WHAT NEEDS TO BE DONE =
Retype the data that follows line by line, exactly, and leave its pictures out.

Image comparison data:

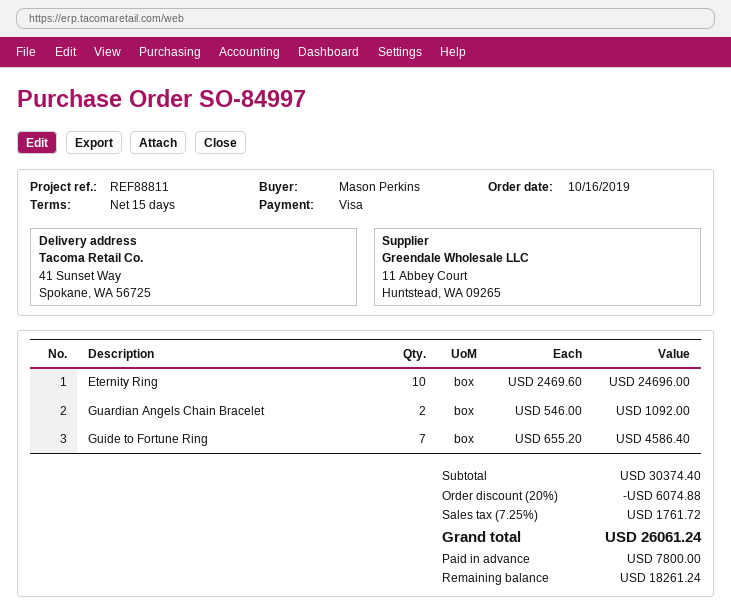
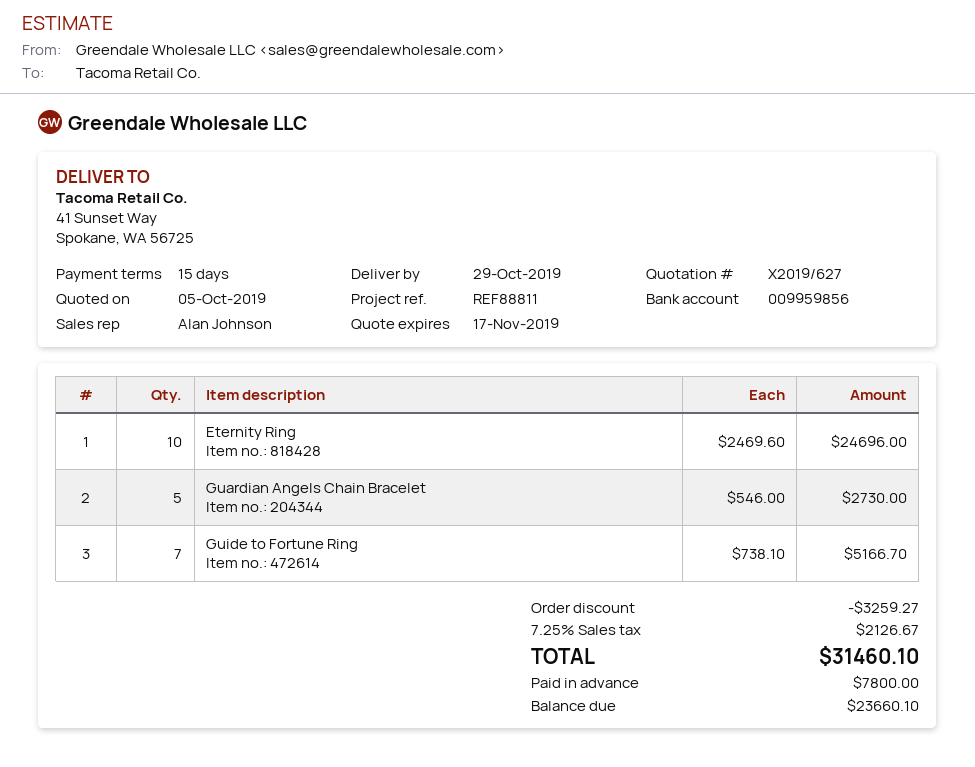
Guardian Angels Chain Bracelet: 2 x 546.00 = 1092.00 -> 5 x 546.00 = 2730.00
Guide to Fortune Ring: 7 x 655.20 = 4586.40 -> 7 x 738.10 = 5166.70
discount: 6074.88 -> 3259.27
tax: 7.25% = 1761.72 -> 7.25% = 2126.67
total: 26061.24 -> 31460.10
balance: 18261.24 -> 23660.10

TASK RESPONSE =
Guardian Angels Chain Bracelet: 2 x 546.00 = 1092.00 -> 5 x 546.00 = 2730.00
Guide to Fortune Ring: 7 x 655.20 = 4586.40 -> 7 x 738.10 = 5166.70
discount: 6074.88 -> 3259.27
tax: 7.25% = 1761.72 -> 7.25% = 2126.67
total: 26061.24 -> 31460.10
balance: 18261.24 -> 23660.10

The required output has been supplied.